The detect phase shapes the ability of an organization to guard against emerging new and complex threats.
- Anomalies and events: Develop and implement tools that detect anomalous user or application behavior.
- Security continuous monitoring: Use detection and response solutions to monitor all the assets of the organization around the clock.
- Detection processes: Establish policies and guidelines that supplement threat detection and ensure active participation of employees and key stakeholders.
The respond phase plays a key role in averting and neutralizing cyberattacks in progress and reducing their impact.

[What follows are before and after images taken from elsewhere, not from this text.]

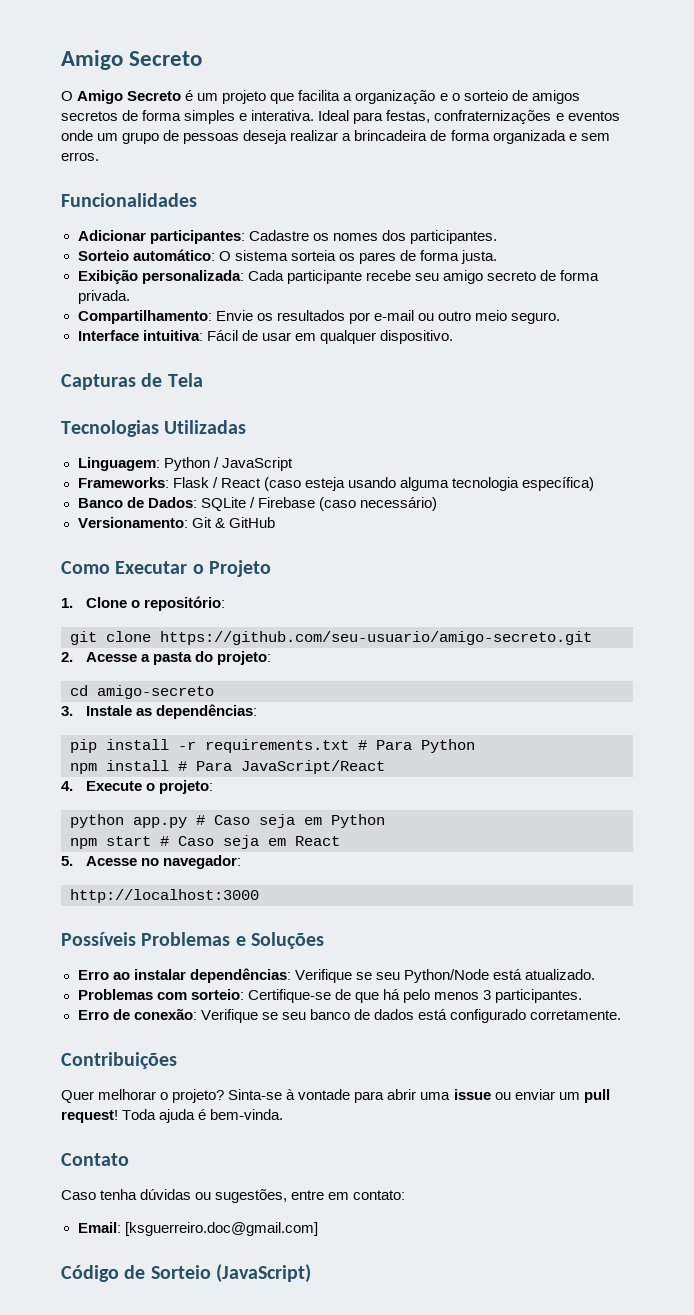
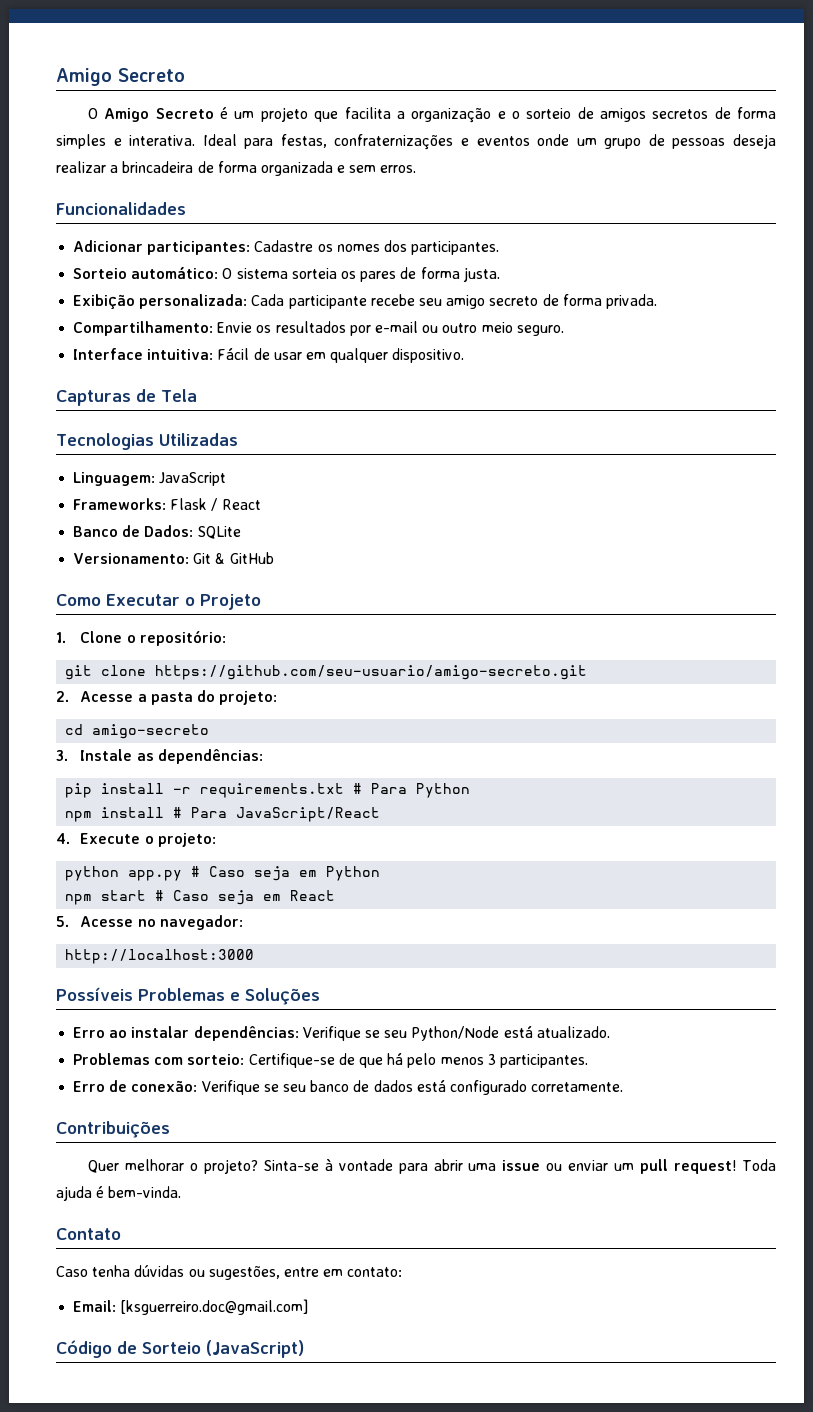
- Linguagem: Python / JavaScript
+ Linguagem: JavaScript
- Frameworks: Flask / React (caso esteja usando alguma tecnologia específica)
+ Frameworks: Flask / React
- Banco de Dados: SQLite / Firebase (caso necessário)
+ Banco de Dados: SQLite

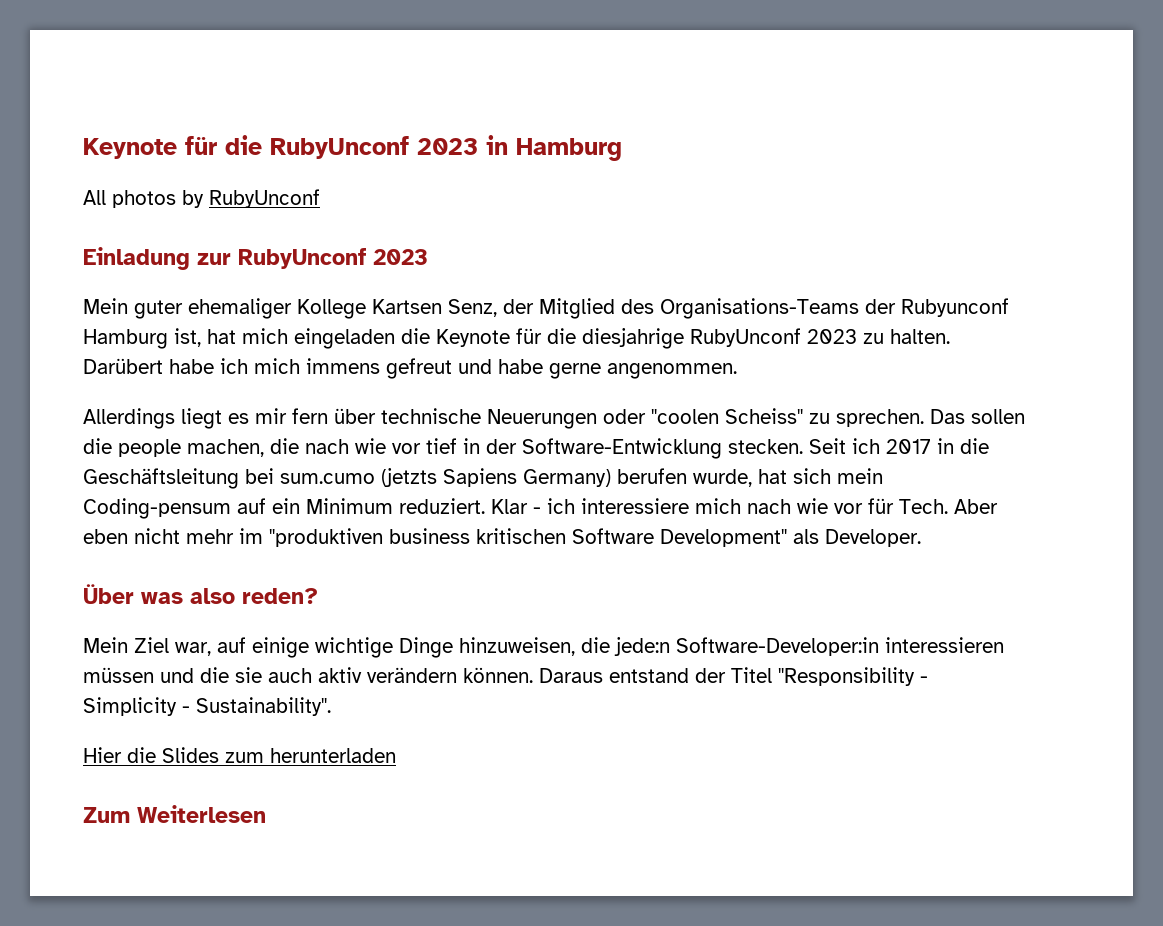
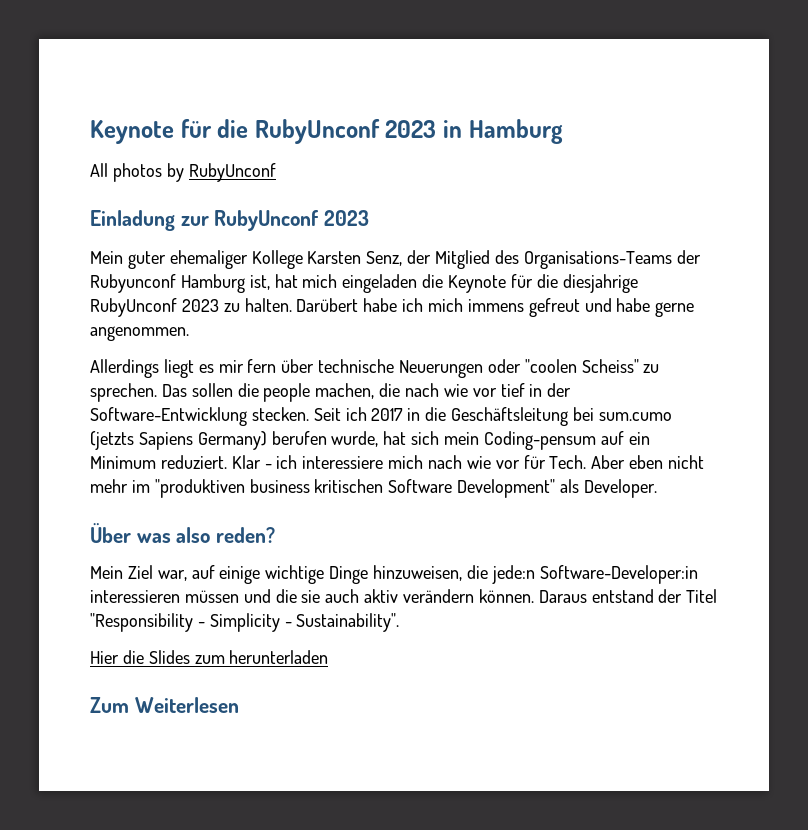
- Mein guter ehemaliger Kollege Kartsen Senz, der Mitglied des Organisations-Teams der Rubyunconf Hamburg ist, hat mich eingeladen die Keynote für die diesjahrige RubyUnconf 2023 zu halten.
+ Mein guter ehemaliger Kollege Karsten Senz, der Mitglied des Organisations-Teams der Rubyunconf Hamburg ist, hat mich eingeladen die Keynote für die diesjahrige RubyUnconf 2023 zu halten.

- Response planning: Manage who authorizes an incident response, along with when and how the plans are maintained and deployed.
- Communications: Delineate the key responsibilities of the internal event response teams, contracted personnel, third parties, and law enforcement.
- Analysis: Constitute a program to analyze the incident, support the response team, and contribute in shaping future security policies.
- Mitigation: Take appropriate actions to reduce the impact of the attack on the organization.
- Improvements: Formulate a plan to audit the response, and improve based on the learnings.
The recover phase shifts the focus from preventing and managing a threat to addressing the effects of the attack after the event. In addition, it plays an important role in restoring the services damaged by the attack.
NIST CSF: Key subcategories to consider
|NIST CSF subcategory||Code definition||Compliance recommendations|
|ID.AM (Identify: Asset Management)||The organization understands the cybersecurity risk to organizational operations (including mission, functions, image, or reputation), organizational assets, and individuals.||
|ID.RA (Identify: Risk Assessment)||The organization understands the cybersecurity risk to organizational operations (including mission, functions, image, or reputation), organizational assets, and individuals.||
|PR.AC (Protect: Identity Management, Authentication, and Access Control)||Access to physical and logical assets and associated facilities is limited to authorized users, processes, and devices, and is managed consistent with the assessed risk of unauthorized access to authorized activities and transactions.||
|PR.DS (Protect: Data Security)||Information and records (data) are managed consistent with the organization’s risk strategy to protect the confidentiality, integrity, and availability of information.||
|DE.AE (Detect: Anomalies and Events)||Anomalous activity is detected and the potential impact of events is understood.||
|DE.CM (Detect: Security Continuous Monitoring)||The information system and assets are monitored to identify cybersecurity events and verify the effectiveness of protective measures.||
|RS.AN (Respond: Analysis)||Analysis is conducted to ensure effective response and support recovery activities.||
The goal of the NIST cybersecurity framework is for organizations to attain an optimal security posture rather than only fulfilling specific controls to meet management goals. This allows organizations to establish a strong security foundation while supplementing compliance with newer regulations as they come into existence. In addition, small and medium businesses find the NIST framework to be an affordable opening into the cybersecurity space. NIST CSF is advantageous for organizations of all sizes, as it:
- Carries industry recognition and applies to different sectors.
- Is easy to adopt, while shrinking the effects of successful attacks.
- Supports regulatory and compliance requirements while strengthening the data protection of the organization.